I played against other goofy Legacy decks that were actually fun, though. My favorite was a blue-red Phyrexian Dreadnought / Stifle deck that also included Intuition, Goblin Welder, and the exciting New Phyrexia addition of Torpor Orb. I thought I had my game against him on lockdown until he Intuitioned for two Torpor Orbs and his fourth Phyrexian Dreadnought. My green-white deck couldn't handle his multiple Dreadnoughts, so that was that. I think the interaction between Stifle and fetch lands is unfortunate enough that Stifle is probably not net positive fun for Magic, but I'm pretty sure the other cards are—including Torpor Orb, which we thought was just some goofy hoser.

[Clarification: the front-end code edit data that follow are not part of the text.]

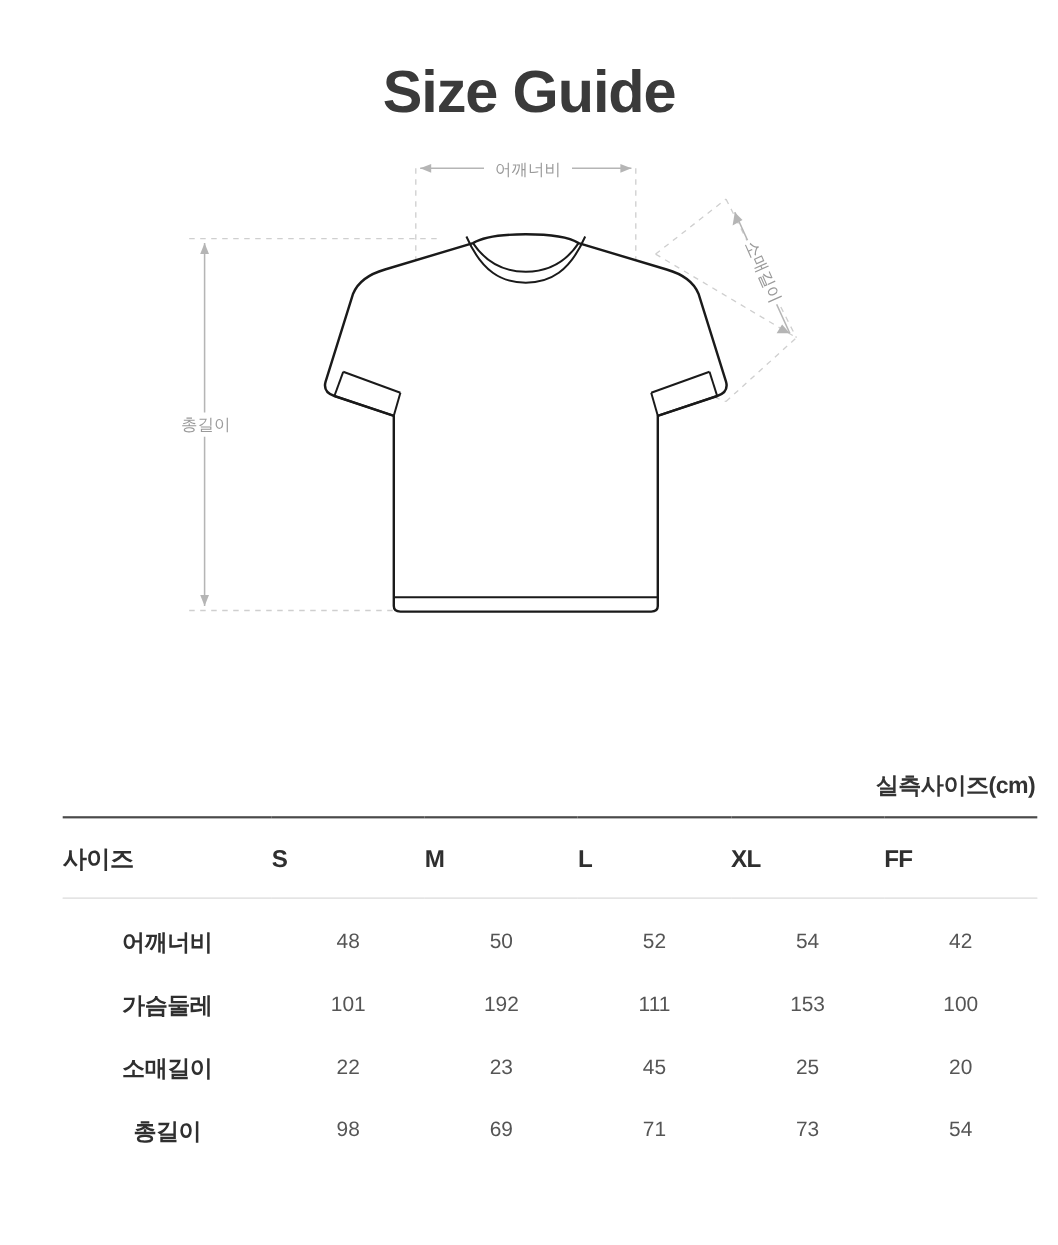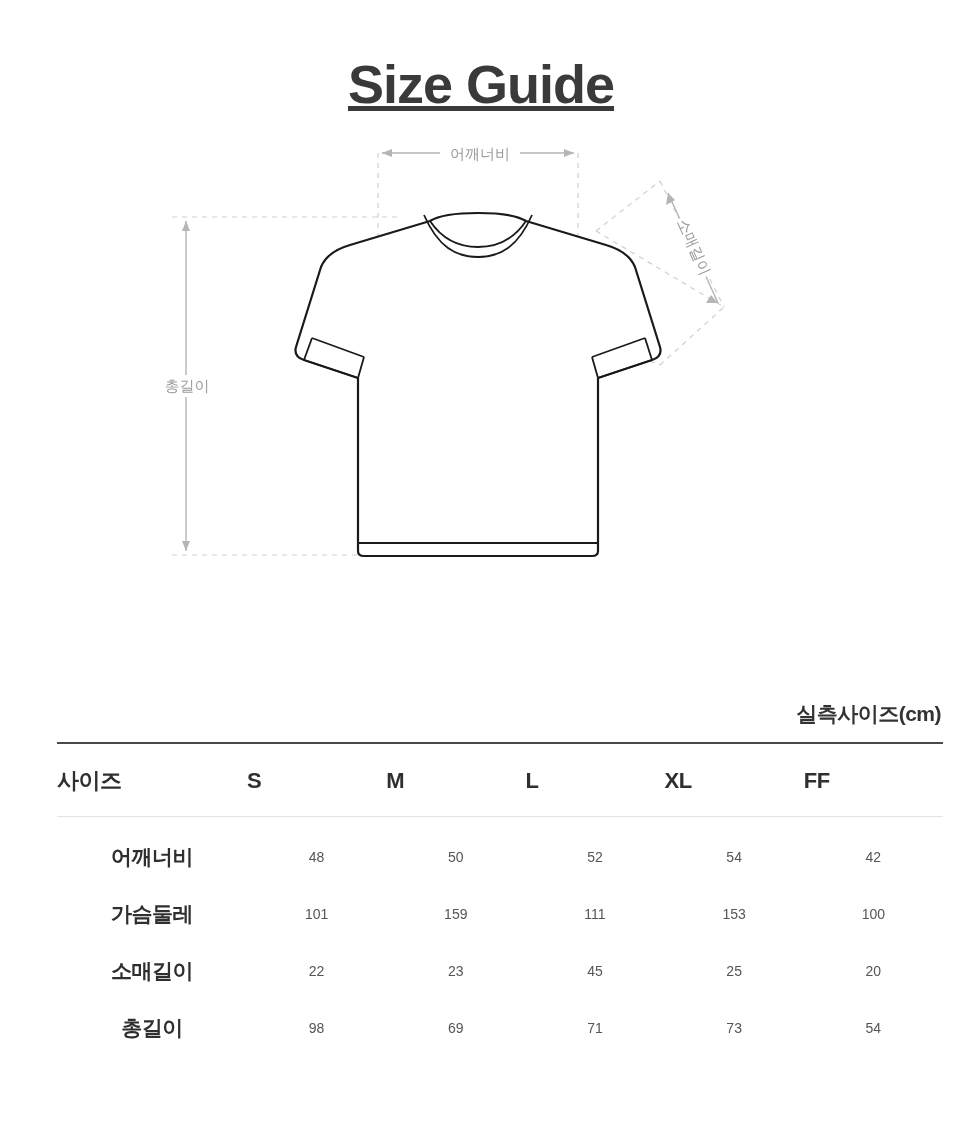--- a/index.html
+++ b/index.html
@@ -22,21 +22,20 @@
   
   .title {
     text-align: center;
     font-size: 54px;
     font-weight: bold;
     letter-spacing: -1px;
     color: #3a3a3a;
     margin: 0;
     padding-top: 52px;
     line-height: 1.2;
-    text-decoration: underline;
   }
 
   
   .illu-wrap {
     position: relative;
     width: 962px;
     height: 470px;
     margin-top: 18px;
   }
   .illu-wrap svg { display: block; }
@@ -75,21 +74,21 @@
     color: #2f2f2f;
     padding: 22px 0 20px 0;
     text-align: left;
     letter-spacing: -0.5px;
   }
   table.size-table th.rowhead-col { width: 190px; }
 
   table.size-table tbody tr td {
     padding: 15px 0 14px 0;
     text-align: center;
-    font-size: 14px;
+    font-size: 19px;
     color: #555555;
     font-weight: normal;
   }
   table.size-table tbody tr:first-child td { padding-top: 26px; }
   table.size-table tbody td.rowhead {
     font-weight: bold;
     font-size: 21px;
     color: #2f2f2f;
     letter-spacing: -0.5px;
   }
@@ -215,21 +214,21 @@
           <td class="rowhead">어깨너비</td>
           <td>48</td>
           <td>50</td>
           <td>52</td>
           <td>54</td>
           <td>42</td>
         </tr>
         <tr>
           <td class="rowhead">가슴둘레</td>
           <td>101</td>
-          <td>159</td>
+          <td>192</td>
           <td>111</td>
           <td>153</td>
           <td>100</td>
         </tr>
         <tr>
           <td class="rowhead">소매길이</td>
           <td>22</td>
           <td>23</td>
           <td>45</td>
           <td>25</td>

It was surreal to have Sands of Time / Equipoise reach out of the depths of time and cause me a little bit of misery. That caused me to realize, though, that one day Torpor Orb—or any of the many other cards I've worked on—may do the same thing to some future Magic developer. I'm used to asking whether a card makes drafting its set more fun. I ask whether or not a card makes Standard more fun on a regular basis, and I put several cards into Magic 2012 because the answer to that question was yes. I had not been asking that question as regularly about Magic as a whole, though, and I can tell that now I'm going to be asking it more often.
Nominally speaking, some part of my job is supposed to be research. We sometimes do targeted research like focus testing or surveys, but we also get a lot out of spellslinging at Pro Tours, going to random Friday Night Magic events, or just talking to players on Twitter. I learned a ton about Magic on my trip to Japan. We'll be back to your regularly scheduled development content next week.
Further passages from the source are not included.